The deferral is the result of an executive order President Donald Trump issued on Aug. 8 that lets companies temporarily stop collecting the 6.2% Social Security tax that’s taken out of employee paychecks. The payroll tax deferral will last from Sept. 1 through Dec. 31, 2020, for qualified workers whose pretax wages are less than $4,000 for a biweekly pay period, including salaried workers earning less than $104,000 per year.
However, as of right now, the deferred taxes will have to be repaid. Employers will have to collect all of the deferred tax between Jan. 1 and April 30, 2021 — which means they’ll be taking double the usual amount of Social Security tax out of employee’s paychecks during that time period.

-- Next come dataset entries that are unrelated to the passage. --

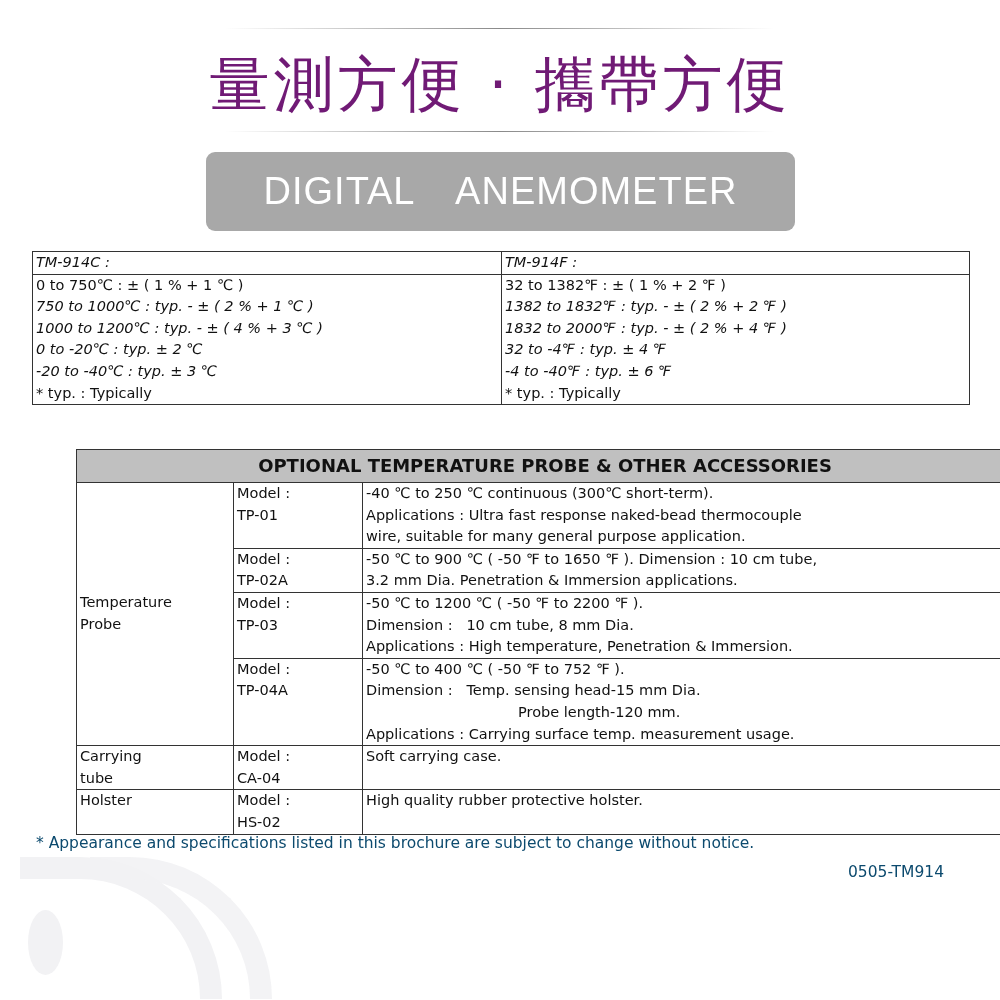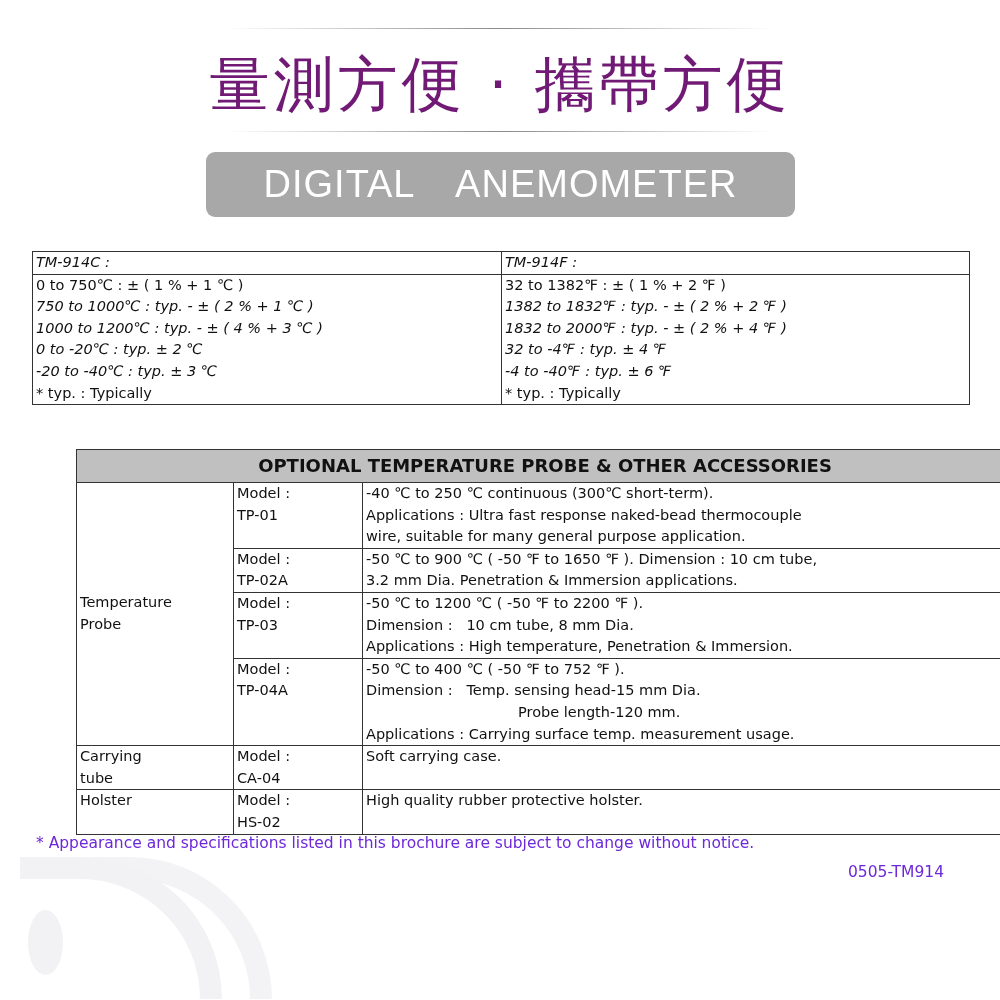--- a/index.html
+++ b/index.html
@@ -17,7 +17,7 @@
       font-family: "DejaVu Sans", sans-serif; font-weight: normal;
     }
     .pill {
-      position: absolute; left: 206px; top: 152px; width: 589px; height: 65px;
+      position: absolute; left: 206px; top: 152px; width: 589px; height: 79px;
       background: #a8a8a8; border-radius: 9px; color: #fff;
       display: flex; align-items: center; justify-content: center;
       font-family: "Liberation Sans", sans-serif; font-size: 38px; letter-spacing: 1px; word-spacing: 10px;

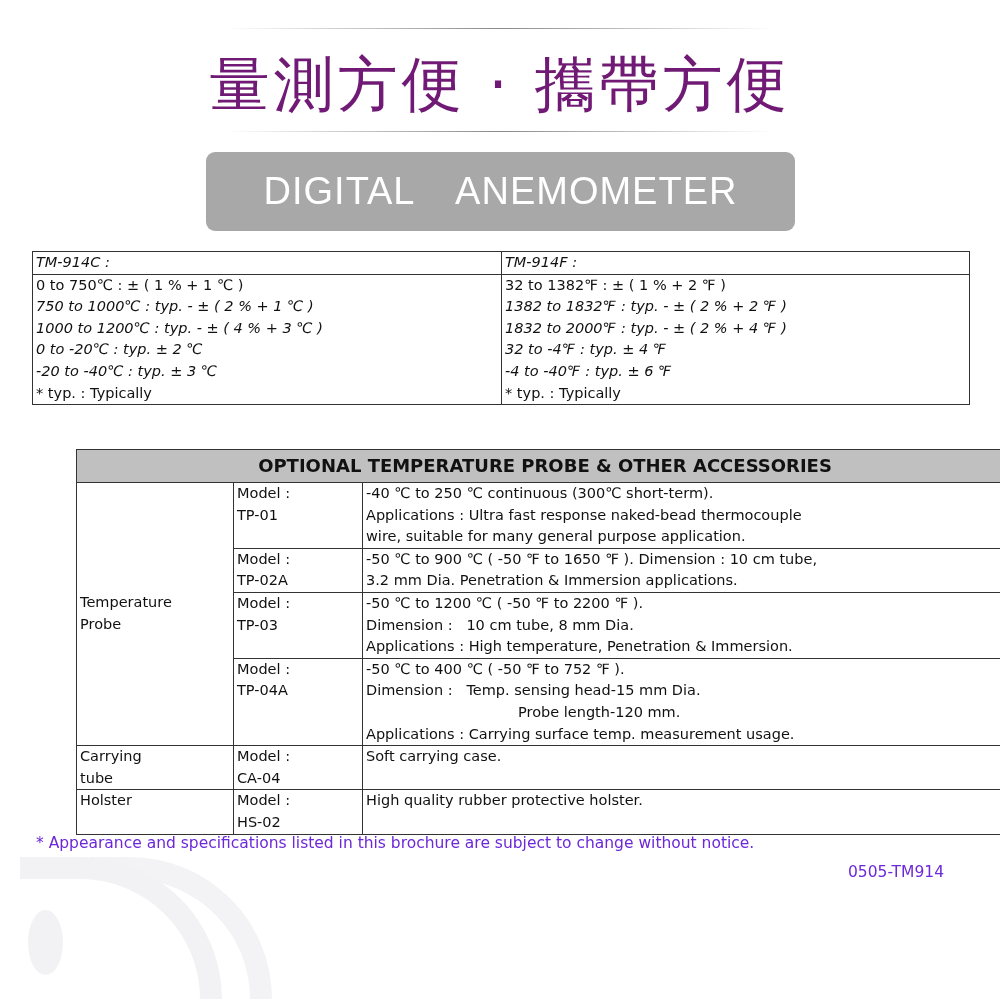--- a/index.html
+++ b/index.html
@@ -38,7 +38,7 @@
     #opt td.desc { white-space: nowrap; }
     .indent { padding-left: 152px; }
     .footer {
-      position: absolute; top: 834px; font-size: 15.5px; color: #6d28d9; font-family: "DejaVu Sans", sans-serif;
+      position: absolute; top: 834px; font-size: 15.5px; color: #0c4a6e; font-family: "DejaVu Sans", sans-serif;
       white-space: nowrap;
     }
     .wm-shape { position: absolute; background: #f2f2f4; }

Some Companies Opt-Out Of The Tax Deferral
Trump has said he hopes to “terminate” this tax, eliminating the need for companies and their employees to pay back the deferral in 2021. But these taxes, which fund Social Security, cannot be waived without Congressional approval. Without action from Congress, that money will need to be paid back — and so far Congress seems unlikely to make the deferral permanent.

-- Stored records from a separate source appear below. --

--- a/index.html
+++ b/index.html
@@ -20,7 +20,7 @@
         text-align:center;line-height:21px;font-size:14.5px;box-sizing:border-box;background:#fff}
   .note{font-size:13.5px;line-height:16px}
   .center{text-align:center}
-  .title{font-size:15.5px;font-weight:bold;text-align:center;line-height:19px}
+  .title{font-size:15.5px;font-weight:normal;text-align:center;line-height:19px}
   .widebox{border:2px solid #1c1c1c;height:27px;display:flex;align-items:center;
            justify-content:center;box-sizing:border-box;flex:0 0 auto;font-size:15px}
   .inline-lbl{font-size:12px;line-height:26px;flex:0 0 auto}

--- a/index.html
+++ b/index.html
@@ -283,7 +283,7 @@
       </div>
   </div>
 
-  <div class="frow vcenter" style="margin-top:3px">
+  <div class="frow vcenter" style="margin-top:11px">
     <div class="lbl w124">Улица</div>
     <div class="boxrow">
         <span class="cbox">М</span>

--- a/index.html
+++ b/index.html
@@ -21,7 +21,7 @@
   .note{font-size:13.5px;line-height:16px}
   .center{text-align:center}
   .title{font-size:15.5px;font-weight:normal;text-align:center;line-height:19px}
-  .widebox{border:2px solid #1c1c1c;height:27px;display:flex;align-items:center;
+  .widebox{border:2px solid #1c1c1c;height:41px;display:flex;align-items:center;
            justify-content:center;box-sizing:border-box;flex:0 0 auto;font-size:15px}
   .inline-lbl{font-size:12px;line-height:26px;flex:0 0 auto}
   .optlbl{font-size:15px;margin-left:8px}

As a result, many companies have opted out of the payroll tax deferral.
Business organizations such as the U.S. Chamber of Commerce and the National Retail Foundation have also expressed concern over the tax holiday.
“If this were a suspension of the payroll tax so that employees were not forced to pay it back later, implementation would be less challenging,” the Chamber stated in an Aug. 18 letter to Congress. “But under a simple deferral, employees would be stuck with a large tax bill in 2021. Many of our members consider it unfair to employees to make a decision that would force a big tax bill on them next year.”
What If You Can’t Opt Out Of The Payroll Tax Deferral?
Not everyone’s company has the ability to opt-out of the plan. For example, federal employees and the military are obligated to participate in the deferral. In 2021, these employees will need to pay back the salary bump they’ll be seeing over the next few months.
If you can’t opt-out of the deferral, it’s a good idea to save now so you’re ready after the first of the year, financial advisor Eric Bronnenkant told the Washington Post.
“People who cannot afford the extra tax in 2021 out of normal earnings should be setting aside the extra funds received currently in a savings account to be drawn down on during the first four months of 2021 to avoid being in a position to need to fund normal life expenses with high-interest credit card debt or personal loans,” he said.